Asimiló con el tiempo, es que todo con el tiempo se aprende, una verdad sintética, condensada en lágrimas secas, como un rocío de leche en polvo: el sentir, de vez en cuando, se asemeja a un peso nefasto en las vértebras. Pero a ella, no le importaba; a Eco no le importaba.
Esa vez, la vez que se cruzó finalmente con Narciso, llevaba puesto un vestido de una pieza, el más hermoso que jamás hubo de calzarle igual a alguien, alguna vez. Bríos de nena linda tenía, de puedelotodo, una nariz perfecta. Su cabello bien negro y desmechado. Hilo y aguja en mano, preparada para reparar el trapo de su alma apachurrada, remendarla con pedacitos de algodón, de edredón. Lo que hubiera cerca. Lo que a mano haya.
--- Hubo una vez un jovato, Zeus era su nombre, y hubo una ninfa. También hubo un amor. Eco fue una semilla embalada que brotó apresurada, que jugó a ser tallo aún dentro del capullo sólido de fibra. Hubo también una mujer y una maldición. Después del castigo que todos conocemos, ese que condenó a Eco a no poder decir más que las últimas palabras del otro, ella se barnizó con olvido el pecho, de betún color mate. Pero, más habría de lastimarla el olvido del dios que la condena. ---
Se levantó un poco el vestido, mansamente, con la punta de los dedos. Ató el extremo de la falda a un filamento de tela que colgaba de su espalda, eran de esas prendas que gustan de atarse por detrás, que se acomodan bien a los cuerpos díscolos.
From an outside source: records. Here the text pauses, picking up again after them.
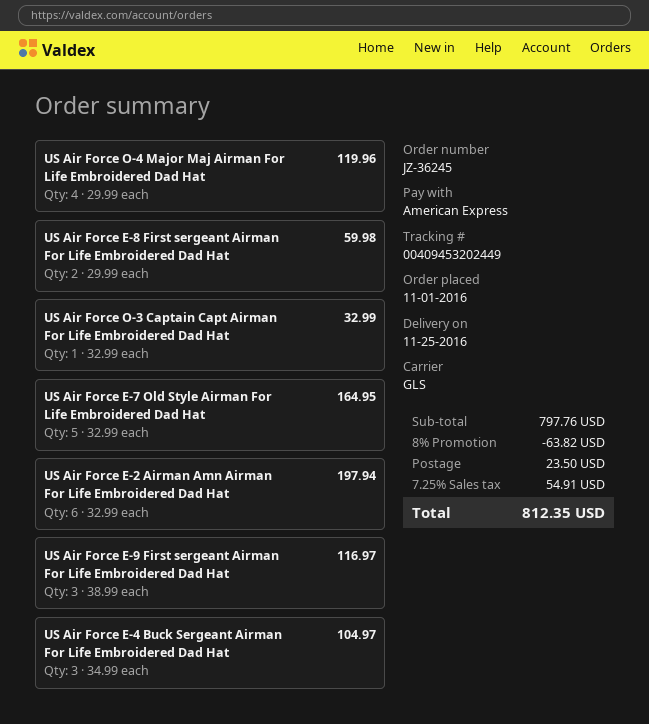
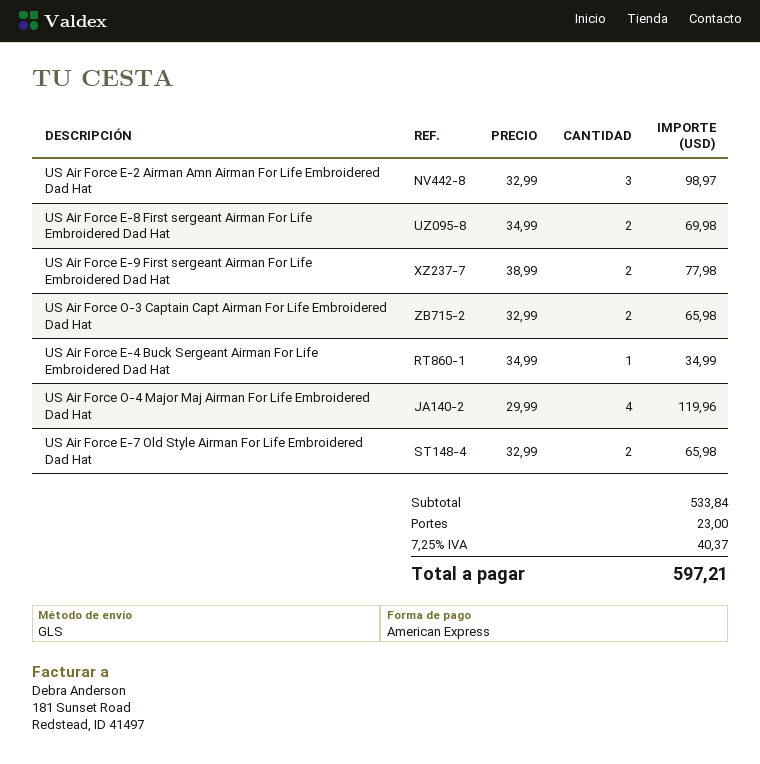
US Air Force E-8 First sergeant Airman For Life Embroidered Dad Hat: 2 x 29.99 = 59.98 -> 2 x 34.99 = 69.98
US Air Force O-3 Captain Capt Airman For Life Embroidered Dad Hat: 1 x 32.99 = 32.99 -> 2 x 32.99 = 65.98
US Air Force E-7 Old Style Airman For Life Embroidered Dad Hat: 5 x 32.99 = 164.95 -> 2 x 32.99 = 65.98
US Air Force E-2 Airman Amn Airman For Life Embroidered Dad Hat: 6 x 32.99 = 197.94 -> 3 x 32.99 = 98.97
US Air Force E-9 First sergeant Airman For Life Embroidered Dad Hat: 3 x 38.99 = 116.97 -> 2 x 38.99 = 77.98
US Air Force E-4 Buck Sergeant Airman For Life Embroidered Dad Hat: 3 x 34.99 = 104.97 -> 1 x 34.99 = 34.99
subtotal: 797.76 -> 533.84
discount: 8% = 63.82 -> none
shipping: 23.50 -> 23.00
tax: 7.25% = 54.91 -> 7.25% = 40.37
total: 812.35 -> 597.21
Narciso era un impulso hormonal, carne de estrógeno, un pibe más, otro más. Ella era lo inefable, lo indecible. Él era el argumento de una obra que ya habían murmurado. Lo que ella tenía que decirle es que no había nada que mencionar. Que eran eso y tan solo eso: un espacio pequeño, un recorte de diario, un octavo capítulo, un instante por congelar. - “Ahora sos un hijo de puta contento, nene”- le dijo en la jeta cuajada.
Narciso sonrió con los dientes desplegados en fila y escupió un sonido chillón, una risa ahogada atascada en un estornudo que no podía arrancarse de la boca. Tenía sed, esa sed bestial que sólo el sexo despierta. Se volcó, entonces, sobre sus rodillas hacia el lago profundo, mirando el charco grande. Vió su imagen ridícula en el espejo de agua, esos dientes de publicidad de Colgate mostrando pecho, blancos, brillantes:
- Este dentífrico realmente funciona - pensó.